*Problem:*
From the first line of the data down to and including the line with "koska nimi uudistui.", copy everything exactly, leaving out pictures.

^^^^^^^^

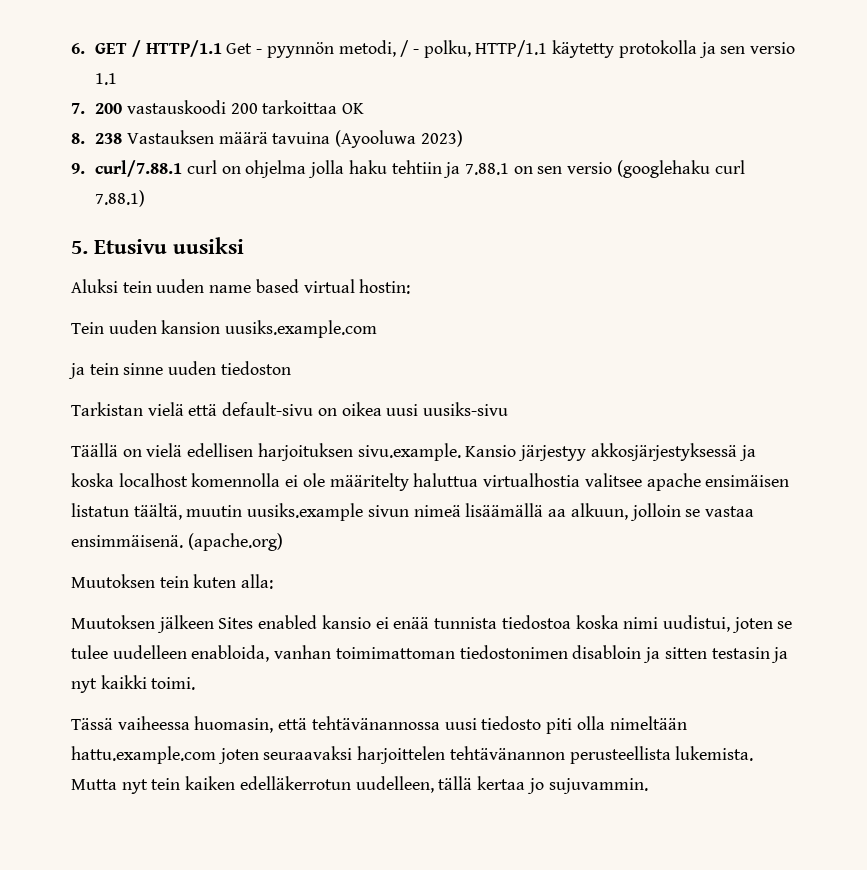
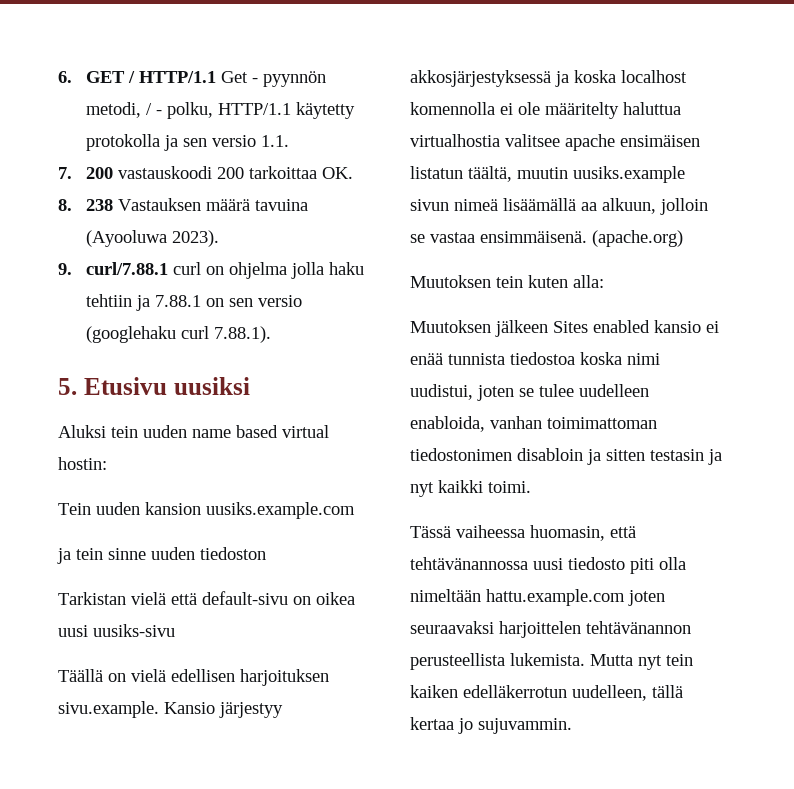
- 6. GET / HTTP/1.1 Get - pyynnön metodi, / - polku, HTTP/1.1 käytetty protokolla ja sen versio 1.1
+ 6. GET / HTTP/1.1 Get - pyynnön metodi, / - polku, HTTP/1.1 käytetty protokolla ja sen versio 1.1.
- 7. 200 vastauskoodi 200 tarkoittaa OK
+ 7. 200 vastauskoodi 200 tarkoittaa OK.
- 8. 238 Vastauksen määrä tavuina (Ayooluwa 2023)
+ 8. 238 Vastauksen määrä tavuina (Ayooluwa 2023).
- 9. curl/7.88.1 curl on ohjelma jolla haku tehtiin ja 7.88.1 on sen versio (googlehaku curl 7.88.1)
+ 9. curl/7.88.1 curl on ohjelma jolla haku tehtiin ja 7.88.1 on sen versio (googlehaku curl 7.88.1).

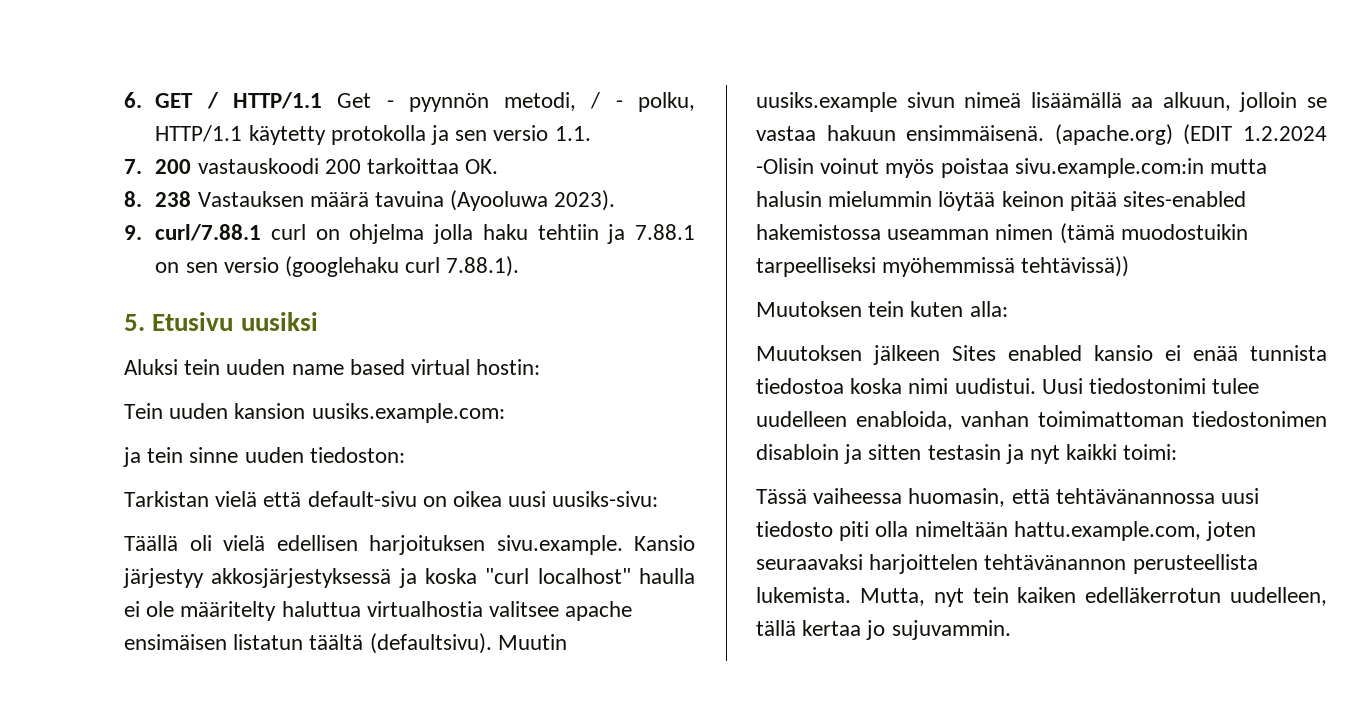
- Tein uuden kansion uusiks.example.com
+ Tein uuden kansion uusiks.example.com:
- ja tein sinne uuden tiedoston
+ ja tein sinne uuden tiedoston:
- Tarkistan vielä että default-sivu on oikea uusi uusiks-sivu
+ Tarkistan vielä että default-sivu on oikea uusi uusiks-sivu:
- Täällä on vielä edellisen harjoituksen sivu.example. Kansio järjestyy akkosjärjestyksessä ja koska localhost komennolla ei ole määritelty haluttua virtualhostia valitsee apache ensimäisen listatun täältä, muutin uusiks.example sivun nimeä lisäämällä aa alkuun, jolloin se vastaa ensimmäisenä.
+ Täällä oli vielä edellisen harjoituksen sivu.example. Kansio järjestyy akkosjärjestyksessä ja koska "curl localhost" haulla ei ole määritelty haluttua virtualhostia valitsee apache ensimäisen listatun täältä (defaultsivu). Muutin uusiks.example sivun nimeä lisäämällä aa alkuun, jolloin se vastaa hakuun ensimmäisenä.
- (apache.org)
+ (apache.org) (EDIT 1.2.2024 -Olisin voinut myös poistaa sivu.example.com:in mutta halusin mielummin löytää keinon pitää sites-enabled hakemistossa useamman nimen (tämä muodostuikin tarpeelliseksi myöhemmissä tehtävissä))
- Muutoksen jälkeen Sites enabled kansio ei enää tunnista tiedostoa koska nimi uudistui, joten se tulee uudelleen enabloida, vanhan toimimattoman tiedostonimen disabloin ja sitten testasin ja nyt kaikki toimi.
+ Muutoksen jälkeen Sites enabled kansio ei enää tunnista tiedostoa koska nimi uudistui. Uusi tiedostonimi tulee uudelleen enabloida, vanhan toimimattoman tiedostonimen disabloin ja sitten testasin ja nyt kaikki toimi:
- Tässä vaiheessa huomasin, että tehtävänannossa uusi tiedosto piti olla nimeltään hattu.example.com joten seuraavaksi harjoittelen tehtävänannon perusteellista lukemista.
+ Tässä vaiheessa huomasin, että tehtävänannossa uusi tiedosto piti olla nimeltään hattu.example.com, joten seuraavaksi harjoittelen tehtävänannon perusteellista lukemista.
- Mutta nyt tein kaiken edelläkerrotun uudelleen, tällä kertaa jo sujuvammin.
+ Mutta, nyt tein kaiken edelläkerrotun uudelleen, tällä kertaa jo sujuvammin.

^^^^^^^^

*Reply:*
- 6. GET / HTTP/1.1 Get - pyynnön metodi, / - polku, HTTP/1.1 käytetty protokolla ja sen versio 1.1
+ 6. GET / HTTP/1.1 Get - pyynnön metodi, / - polku, HTTP/1.1 käytetty protokolla ja sen versio 1.1.
- 7. 200 vastauskoodi 200 tarkoittaa OK
+ 7. 200 vastauskoodi 200 tarkoittaa OK.
- 8. 238 Vastauksen määrä tavuina (Ayooluwa 2023)
+ 8. 238 Vastauksen määrä tavuina (Ayooluwa 2023).
- 9. curl/7.88.1 curl on ohjelma jolla haku tehtiin ja 7.88.1 on sen versio (googlehaku curl 7.88.1)
+ 9. curl/7.88.1 curl on ohjelma jolla haku tehtiin ja 7.88.1 on sen versio (googlehaku curl 7.88.1).

- Tein uuden kansion uusiks.example.com
+ Tein uuden kansion uusiks.example.com:
- ja tein sinne uuden tiedoston
+ ja tein sinne uuden tiedoston:
- Tarkistan vielä että default-sivu on oikea uusi uusiks-sivu
+ Tarkistan vielä että default-sivu on oikea uusi uusiks-sivu:
- Täällä on vielä edellisen harjoituksen sivu.example. Kansio järjestyy akkosjärjestyksessä ja koska localhost komennolla ei ole määritelty haluttua virtualhostia valitsee apache ensimäisen listatun täältä, muutin uusiks.example sivun nimeä lisäämällä aa alkuun, jolloin se vastaa ensimmäisenä.
+ Täällä oli vielä edellisen harjoituksen sivu.example. Kansio järjestyy akkosjärjestyksessä ja koska "curl localhost" haulla ei ole määritelty haluttua virtualhostia valitsee apache ensimäisen listatun täältä (defaultsivu). Muutin uusiks.example sivun nimeä lisäämällä aa alkuun, jolloin se vastaa hakuun ensimmäisenä.
- (apache.org)
+ (apache.org) (EDIT 1.2.2024 -Olisin voinut myös poistaa sivu.example.com:in mutta halusin mielummin löytää keinon pitää sites-enabled hakemistossa useamman nimen (tämä muodostuikin tarpeelliseksi myöhemmissä tehtävissä))
- Muutoksen jälkeen Sites enabled kansio ei enää tunnista tiedostoa koska nimi uudistui, joten se tulee uudelleen enabloida, vanhan toimimattoman tiedostonimen disabloin ja sitten testasin ja nyt kaikki toimi.
+ Muutoksen jälkeen Sites enabled kansio ei enää tunnista tiedostoa koska nimi uudistui. Uusi tiedostonimi tulee uudelleen enabloida, vanhan toimimattoman tiedostonimen disabloin ja sitten testasin ja nyt kaikki toimi:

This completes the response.